As I begin to walk down the long curvy white stairs, I begin to think deep thoughts. My thoughts go deeper than the universe. They crowd up in my head and create an explosion of stars, stars that are afraid, stars that are dead, and some are bright. Today I want to be bright and I want to love. My parents will finally see that I am not worthless; I am something beautiful, a person.

Once I get to the last step, the door opens. My eyes have just discovered something beautiful, something pure. My father was not lying, this princess is enchanting. She has this face that makes her seem terrified, yet new. Her face resembles a child, a child who wishes to survive, who wishes to live. Her hair reminds me of snow. It's thick and it makes me want to touch it. I want to create snow angels and make memories. Her skin is fair and clear. She is as beautiful as the thought of living. Perhaps, she is a beautiful lie. Those bright eyes of hers are eager and curious like an infant's.

I could go on for days about how beautiful she is, but my heart feels nothing. All I see is a beautiful woman who stands before me, but my heart does not speak words of love. Maybe if I talk to her, my heart will begin to think. She looks at me and she bows and I do the same. My parents look pleased; their smiles go deeper than an abyss.

Behind my parents are the queen and king of Reum. I can tell that they are observing me well. They are judging everything that I am. Her parents look like gods. They are tall and beautiful.

"You two may go for a walk in the garden," the king of Reum encourages.

I smile and bow and so does his daughter. Together we leave our parents and exit through the front door. Honestly, I am nervous. It is not because of love, but because she is so delicate and I am afraid of breaking her. We pass the entrance of my home and make our way through the gates leading to the garden.

Usually I do not leave my room unless I need to. That means that I rarely visit the garden. Now that I am seeing it, I know that I must visit it more often. It smells like rain on a spring day. The roses create a bright and romantic atmosphere. It is all too beautiful. I am supposed to be falling in love with this princess, but I am falling in love with the world instead.

"Prince Kai. I am nervous, but I am happy that you seem kind." Those are her first words to me. Simple, yet sweet.

"Princess. I am sorry. I find it flattering that you know my name, maybe your parents or my parents told you, but no one has ever told me yours." I feel informal telling her this. I feel low and embarrassed.

She chuckles. Her laugh is high pitched and almost cute. "It is alright. My name is Amelia. Do you know what it means?"

"Amelia, I do not. I know that to me, it means beautiful." I am honest with my words. Her name pours out of my mouth like a waterfall. It creates an essence so sweet, yet so cold.

"What a silly thing to say. My name means work, yet I have never worked a day in my life." Her eyes are sad when she finishes that sentence. Immediately they change back to curious though. She is special and I want to know more about her.

"Do you wish to work?" I ask.

"Maybe." Then she smiles, she smiles as if she knew I would ask that question.

"Are you okay with marrying me?" I ask.

"What a gentlemen thing to say," she laughs. "Honestly prince Kai, I do not feel love for you, but I do want to get to know you. For that very reason, I am okay that I am marrying you."

"Interesting," I reply. "I am okay with marrying you as well, Princess Amelia. I hope to get along."

"I already thought we were," she smiles.

"And we will continue to."

"Can I tell you something?" She asks.

"Of course."

"The sun is my hobby." She looks into the sky and the sun helps show off her gentle eyes.
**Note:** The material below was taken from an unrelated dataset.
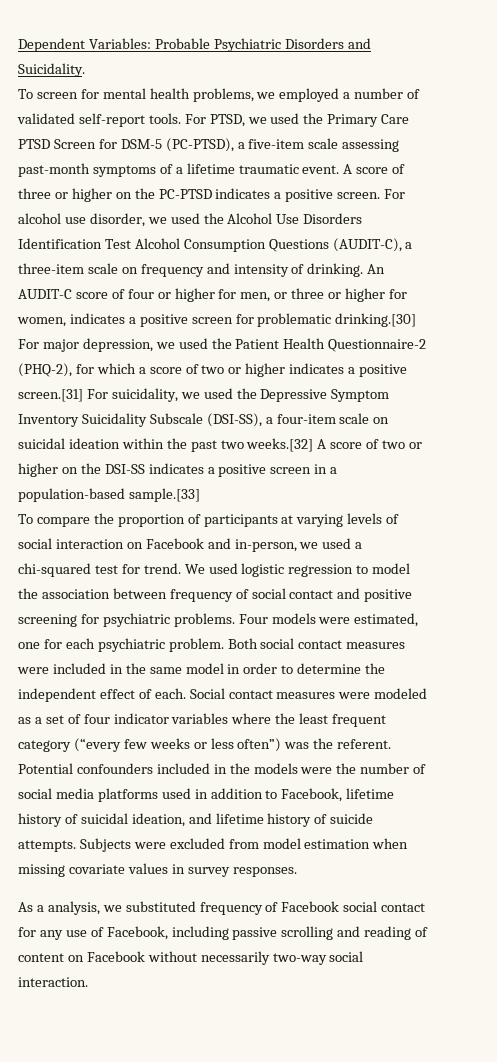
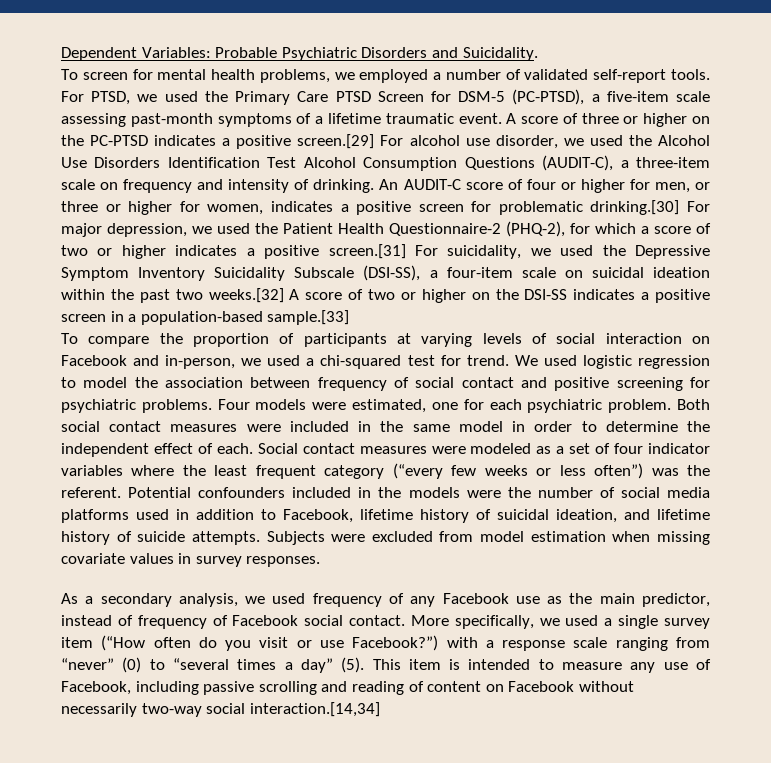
- A score of three or higher on the PC-PTSD indicates a positive screen. For alcohol use disorder, we used the Alcohol Use Disorders Identification Test Alcohol Consumption Questions (AUDIT-C), a three-item scale on frequency and intensity of drinking.
+ A score of three or higher on the PC-PTSD indicates a positive screen.[29] For alcohol use disorder, we used the Alcohol Use Disorders Identification Test Alcohol Consumption Questions (AUDIT-C), a three-item scale on frequency and intensity of drinking.
- As a analysis, we substituted frequency of Facebook social contact for any use of Facebook, including passive scrolling and reading of content on Facebook without necessarily two-way social interaction.
+ As a secondary analysis, we used frequency of any Facebook use as the main predictor, instead of frequency of Facebook social contact. More specifically, we used a single survey item (“How often do you visit or use Facebook?”) with a response scale ranging from “never” (0) to “several times a day” (5). This item is intended to measure any use of Facebook, including passive scrolling and reading of content on Facebook without necessarily two-way social interaction.[14,34]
Those words are beautiful, and yet I did not understand them. I process those words and goosebumps form on my tender skin. I want to hear her repeat those words to me forever.
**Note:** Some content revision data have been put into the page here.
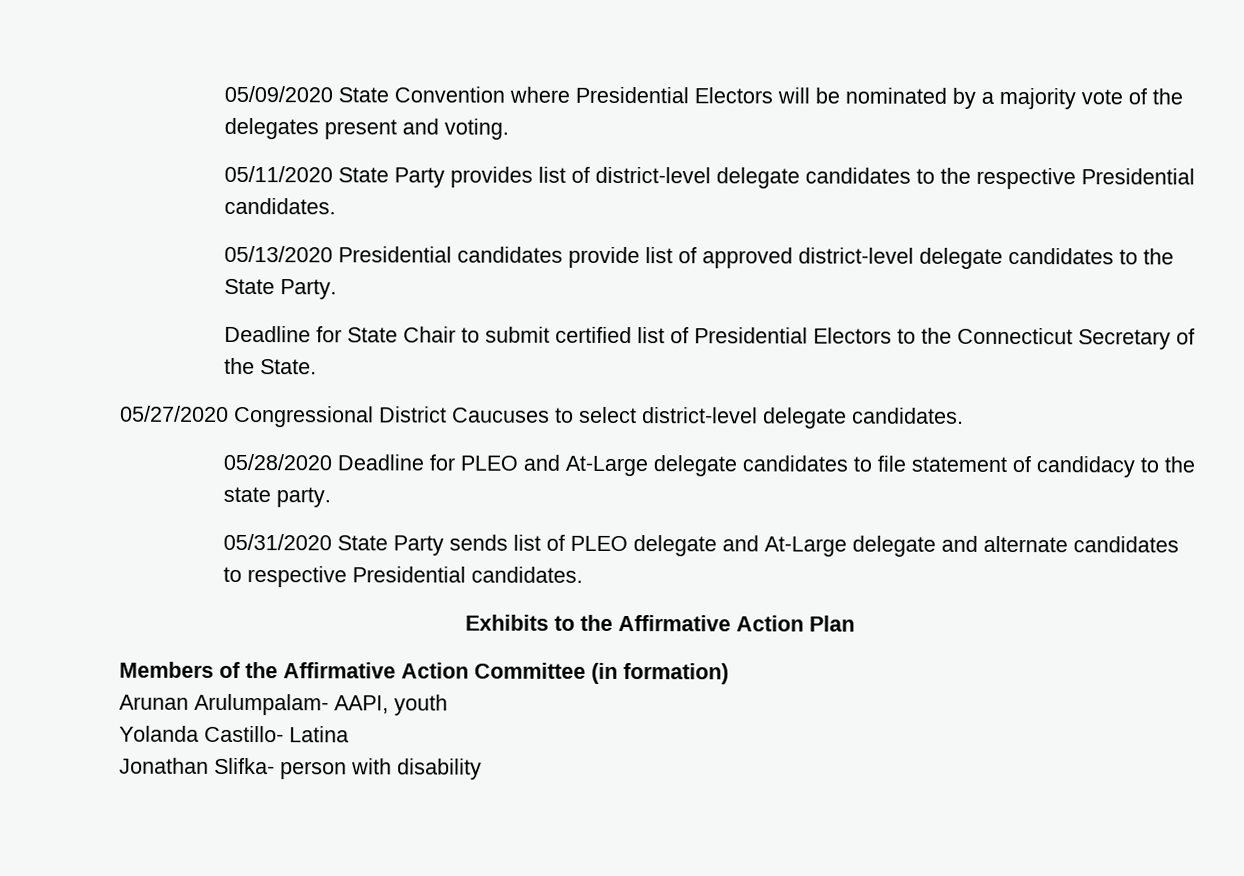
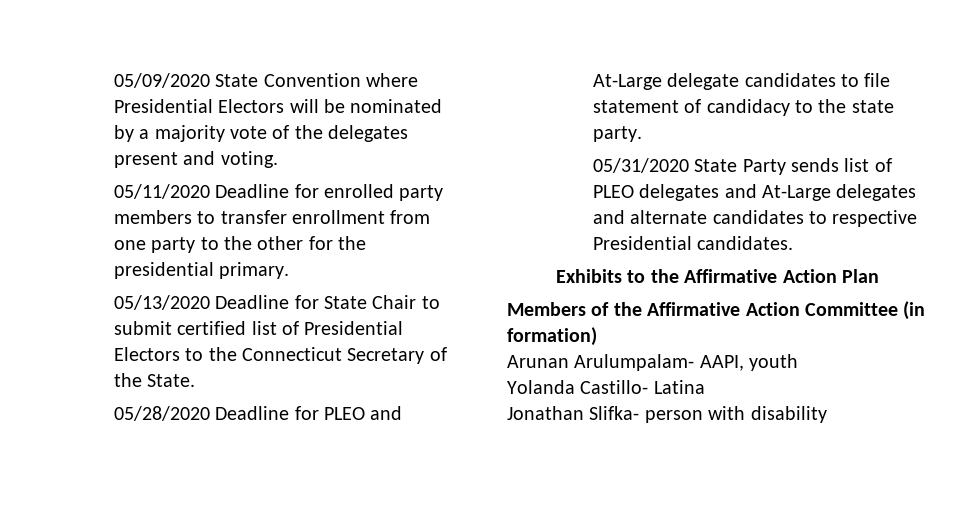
- 05/11/2020 State Party provides list of district-level delegate candidates to the respective Presidential candidates.
- 05/13/2020 Presidential candidates provide list of approved district-level delegate candidates to the State Party.
- Deadline for State Chair to submit certified list of Presidential Electors to the Connecticut Secretary of the State.
+ 05/11/2020 Deadline for enrolled party members to transfer enrollment from one party to the other for the presidential primary.
+ 05/13/2020 Deadline for State Chair to submit certified list of Presidential Electors to the Connecticut Secretary of the State.
- 05/27/2020 Congressional District Caucuses to select district-level delegate candidates.
- 05/31/2020 State Party sends list of PLEO delegate and At-Large delegate and alternate candidates to respective Presidential candidates.
+ 05/31/2020 State Party sends list of PLEO delegates and At-Large delegates and alternate candidates to respective Presidential candidates.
"Excuse me?" That is my selfish reply.

"The sun is my hobby. It shines on the land and gives life. The sun gives me life and it smiles at me so bright. I want to smile at it every day and say thank you. That is my goal, my hobby."

Her words are sweet. Little by little, she is causing my heart to think. I look up to the sky and squint. The sun is shining down on me and I think, the sun is my hobby.